You’ll also waste time in weightier, yet still largely fruitless matters too: replaying past mistakes you’re powerless to alter or dreading coming personal calamity that may never materialize; paralyzed with worry and weighed down with fear.

Yet, more than how you handle life’s occupational hazards of time management and head navigation, I feel burdened to caution you against one single, brutally wasteful endeavor this coming year.

I want to help you stop hiding.

I feel compelled to try and detour you away from the parade of pretending that we are all so terribly drawn to in this life.

So many of us fritter away our days wrongly believing we need to edit ourselves; that to be truly accepted or loved or welcomed we can’t be our truest true—and so we all learn to be something less.

We each grow accustomed to concealing the parts of us we believe others can’t face or won’t tolerate, and as a result most us feel as perpetual imposters; like we aren’t ever fully known by anyone. We become masters at this masquerade; necessary experts at deception and slight of hand, unaware that in doing so we conspire in our own alienation from the world.

To some degree we all live in hiding.

Friend, you and I can’t afford to waste any more daylight this way.

We can’t squander another fleeting moment being anything less than the most honest version of ourselves we can muster.
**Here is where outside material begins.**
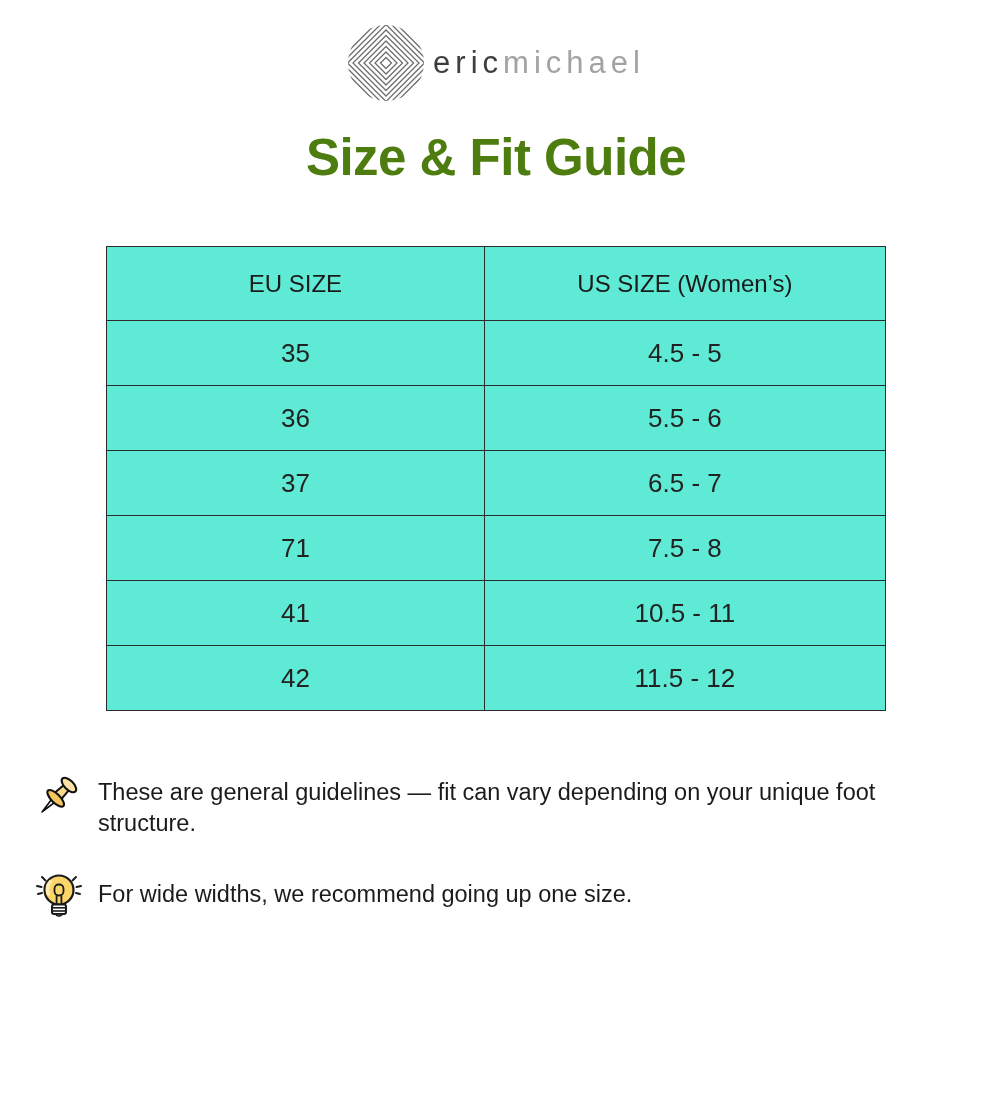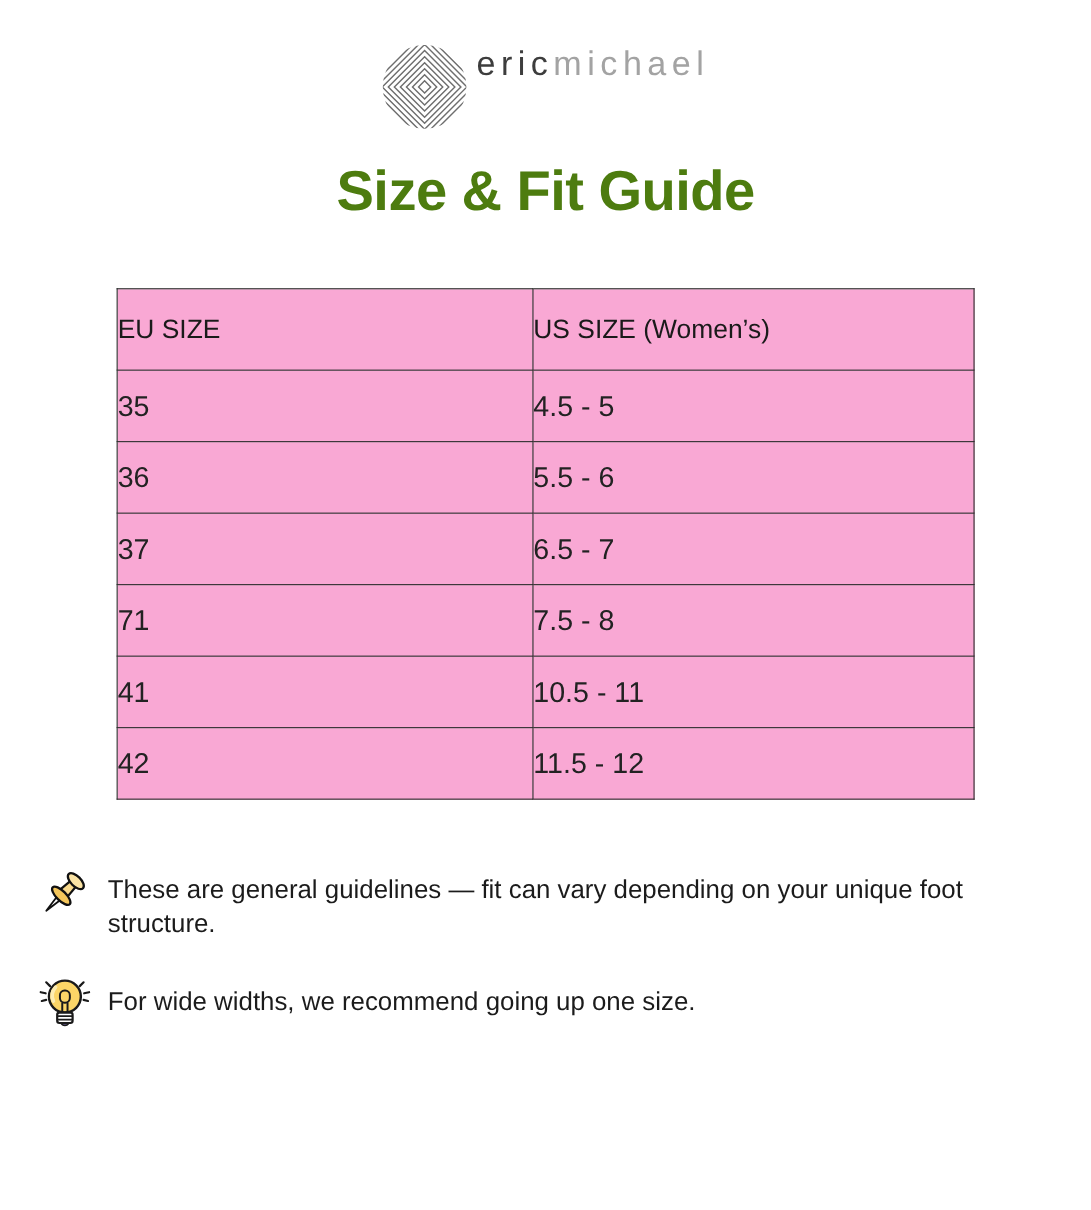"ericmichael" .logo-row { align-items: flex-start -> center; padding-top: 40px -> 24px }
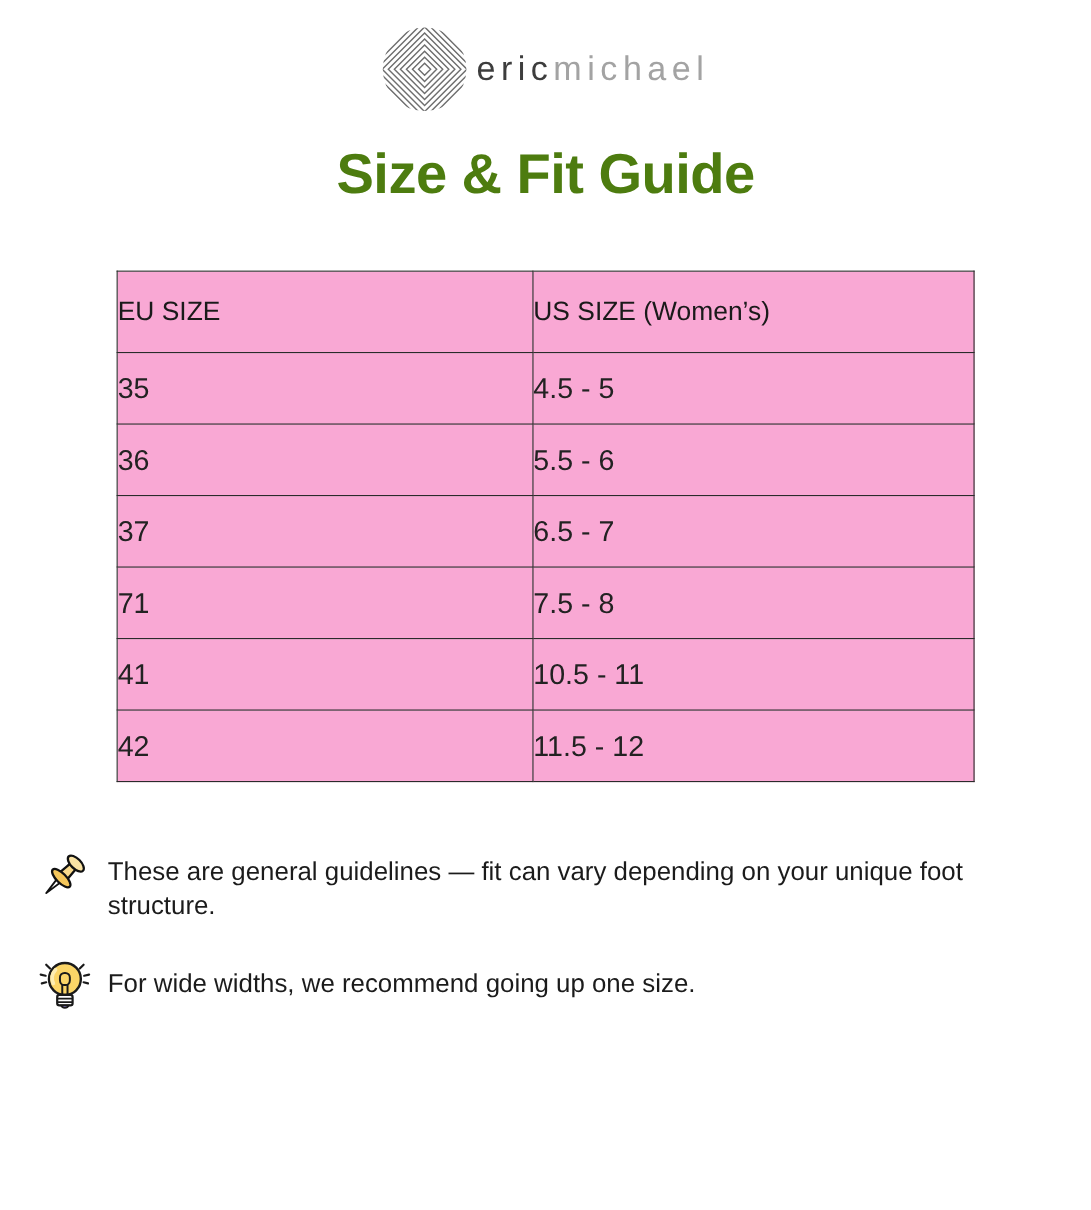"EU SIZE" .size-table th, .size-table td { background: #f9a8d4 -> #5eead4; text-align: left -> center }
Lately I’m learning the true freedom that comes with authenticity, and so I’m inviting you into a year of unpretending; into a courageous season where you discard the masks and the pretense and the elaborate facades you’ve spent so much time erecting in an effort to receive what you already deserve.

The things you believe and the stuff that matters to you and cries of your heart and the calling you feel and the people you love and the struggles you face—they’re all okay to share.

Some really beautiful things happen when you’re as real as you can be:

You find you’re no less of a mess than anyone else.
You stop worrying you’ll be found out or exposed.

You feel the lightness that comes with being fully known.
You worry less about pleasing people with an edited version of yourself.
You discover the peace that comes when you can say everything.
You stop apologizing for things that do not require it.
You find out that there’s really nothing to fear.

Yes, friends, this year does indeed hold all the promise and the possibility you’d like to believe it does. But it also holds the ready temptation to be something less than the most authentic version of yourself as you walk into it all.

Refuse to do that.

May you find freedom in these new days.

May this open calendar make you brave.

May this be the year of your unpretending.